## WORK INSTRUCTION
What are the lines, word for word, from the line with "font-style: italic ->" up to and including the line with "padding-top: 34px ->" in the records below? Omit the pictures.

═════ AVAILABLE DATA ═════

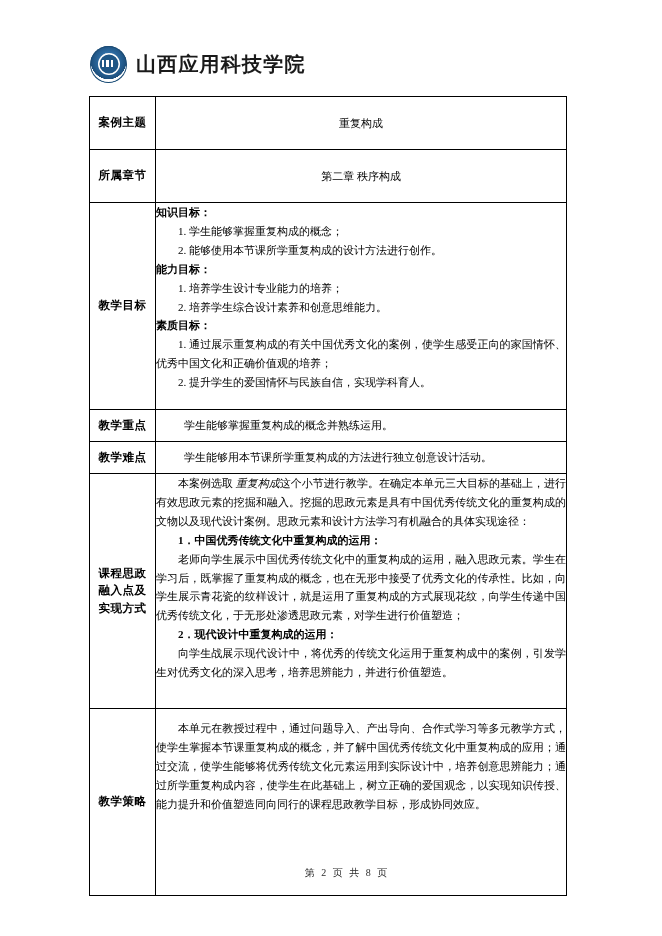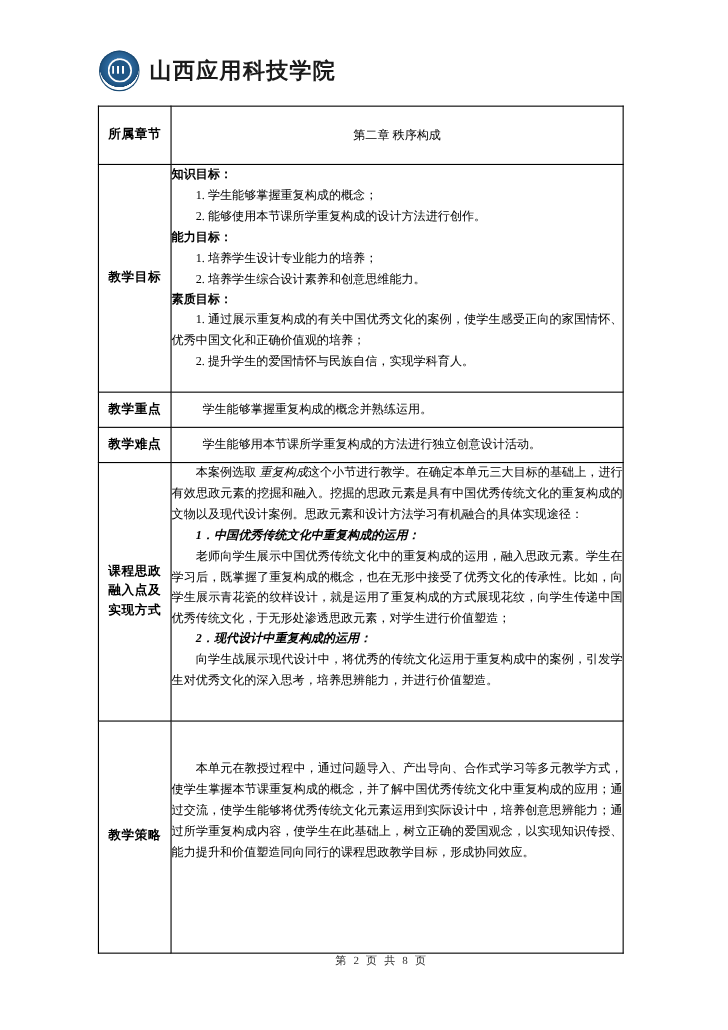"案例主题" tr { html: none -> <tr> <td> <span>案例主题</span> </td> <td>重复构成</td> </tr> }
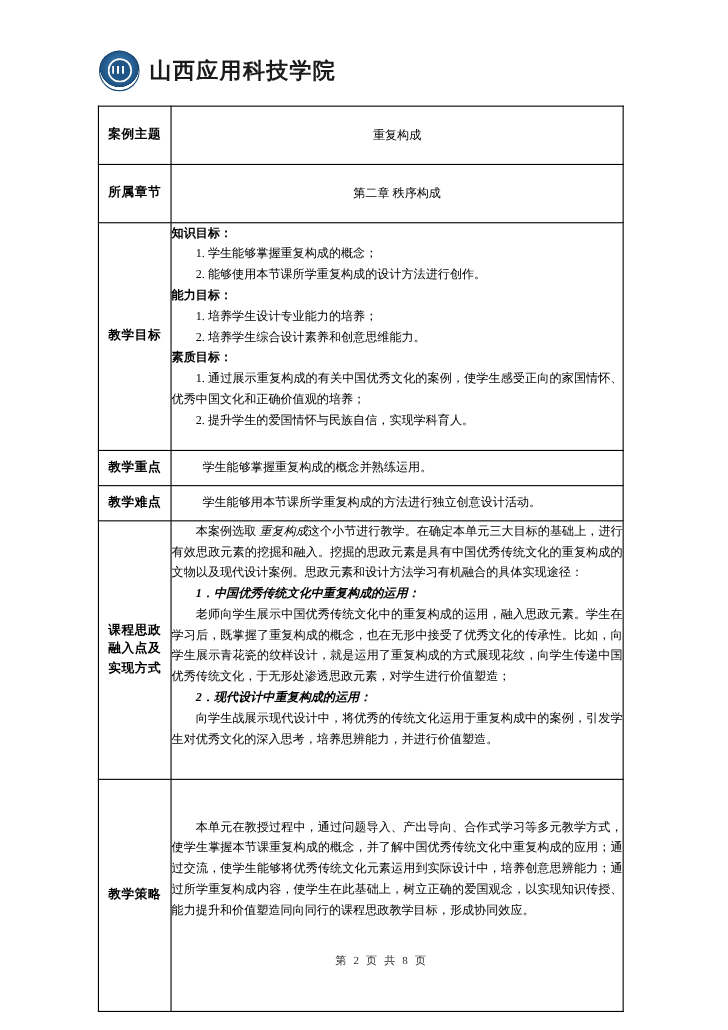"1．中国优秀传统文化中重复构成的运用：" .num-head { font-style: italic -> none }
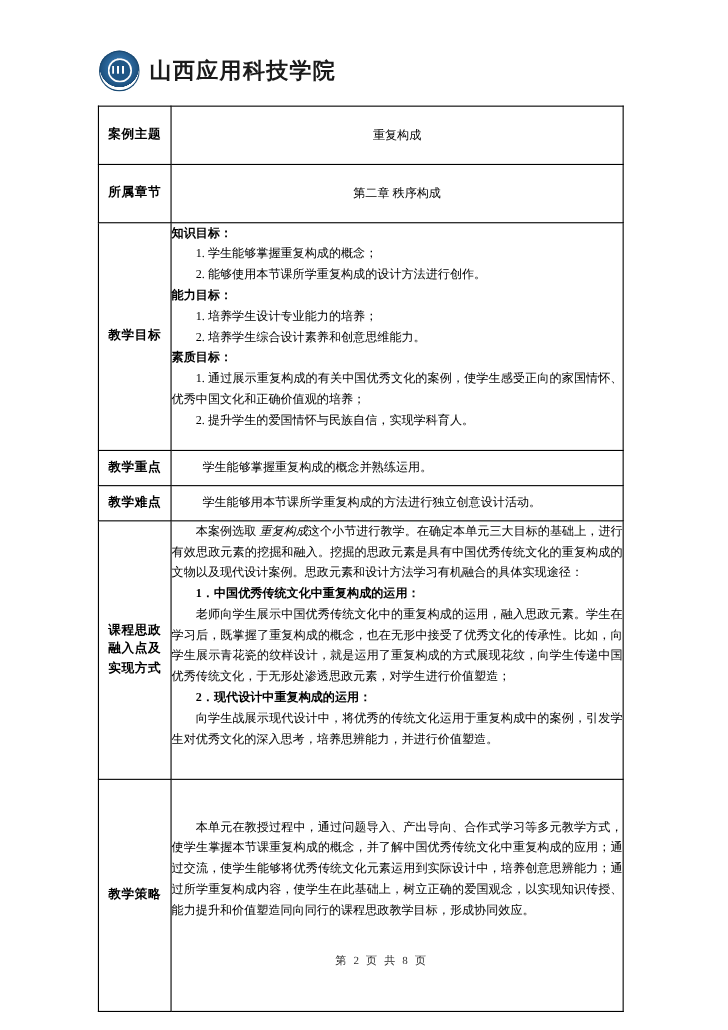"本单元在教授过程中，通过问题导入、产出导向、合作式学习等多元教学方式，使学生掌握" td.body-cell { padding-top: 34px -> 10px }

═════
═════ AVAILABLE DATA ═════

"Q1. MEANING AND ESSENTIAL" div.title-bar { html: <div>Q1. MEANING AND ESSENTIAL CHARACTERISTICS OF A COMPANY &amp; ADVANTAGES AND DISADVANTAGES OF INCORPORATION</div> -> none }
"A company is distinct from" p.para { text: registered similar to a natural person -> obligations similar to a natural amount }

═════

## RESPONSE
"1．中国优秀传统文化中重复构成的运用：" .num-head { font-style: italic -> none }
"本单元在教授过程中，通过问题导入、产出导向、合作式学习等多元教学方式，使学生掌握" td.body-cell { padding-top: 34px -> 10px }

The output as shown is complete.